**What the task asks:** Print the lines of the entries below from the one with "payment method: cash -> gift card" through the final line, exactly as they appear. The pictures are not part of the copy.

**Data in this exercise:**
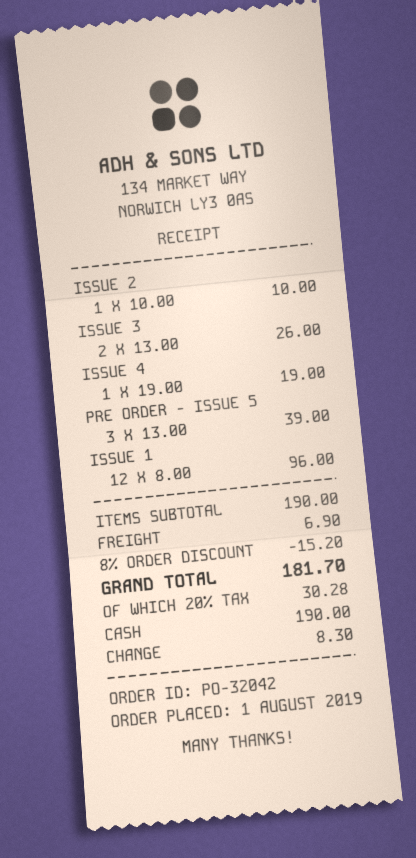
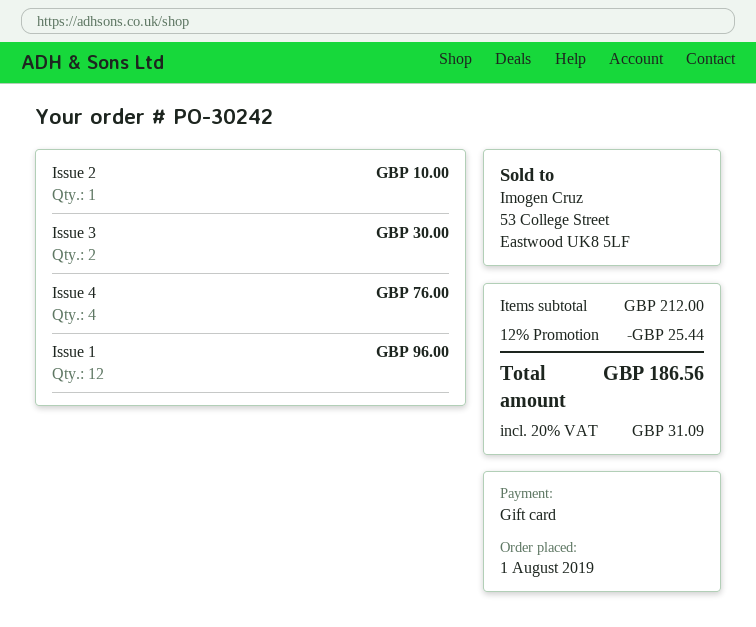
order number: PO-32042 -> PO-30242
payment method: cash -> gift card
ISSUE 3: 2 for 26.00 -> 2 for 30.00
ISSUE 4: 1 for 19.00 -> 4 for 76.00
PRE ORDER - ISSUE 5: 3 for 39.00 -> none
subtotal: 190.00 -> 212.00
discount: 8% = 15.20 -> 12% = 25.44
shipping: 6.90 -> none
tax: 20% = 30.28 -> 20% = 31.09
total: 181.70 -> 186.56

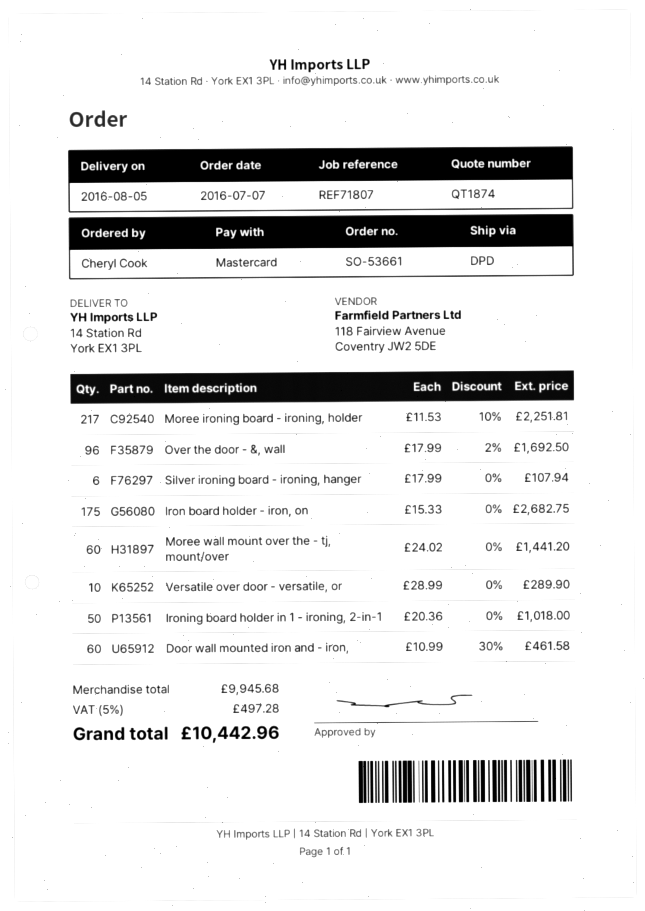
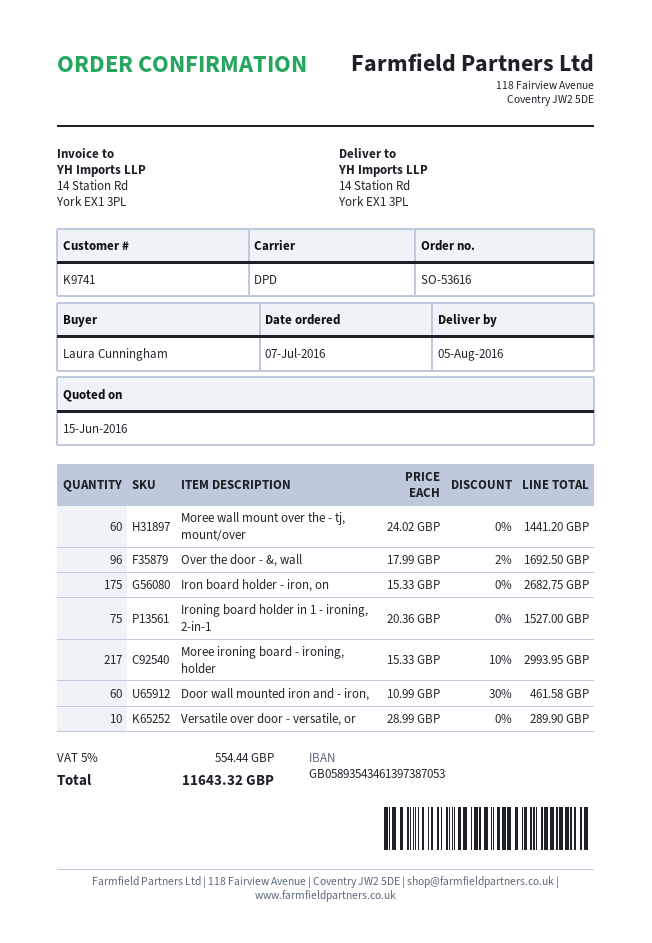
order number: SO-53661 -> SO-53616
ordered by: Cheryl Cook -> Laura Cunningham
Moree ironing board - ironing, holder: 217 x 11.53 - 10% = 2251.81 -> 217 x 15.33 - 10% = 2993.95
Silver ironing board - ironing, hanger: 6 x 17.99 = 107.94 -> none
Ironing board holder in 1 - ironing, 2-in-1: 50 x 20.36 = 1018.00 -> 75 x 20.36 = 1527.00
tax: 5% = 497.28 -> 5% = 554.44
total: 10442.96 -> 11643.32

**Result for this task:**
payment method: cash -> gift card
ISSUE 3: 2 for 26.00 -> 2 for 30.00
ISSUE 4: 1 for 19.00 -> 4 for 76.00
PRE ORDER - ISSUE 5: 3 for 39.00 -> none
subtotal: 190.00 -> 212.00
discount: 8% = 15.20 -> 12% = 25.44
shipping: 6.90 -> none
tax: 20% = 30.28 -> 20% = 31.09
total: 181.70 -> 186.56

order number: SO-53661 -> SO-53616
ordered by: Cheryl Cook -> Laura Cunningham
Moree ironing board - ironing, holder: 217 x 11.53 - 10% = 2251.81 -> 217 x 15.33 - 10% = 2993.95
Silver ironing board - ironing, hanger: 6 x 17.99 = 107.94 -> none
Ironing board holder in 1 - ironing, 2-in-1: 50 x 20.36 = 1018.00 -> 75 x 20.36 = 1527.00
tax: 5% = 497.28 -> 5% = 554.44
total: 10442.96 -> 11643.32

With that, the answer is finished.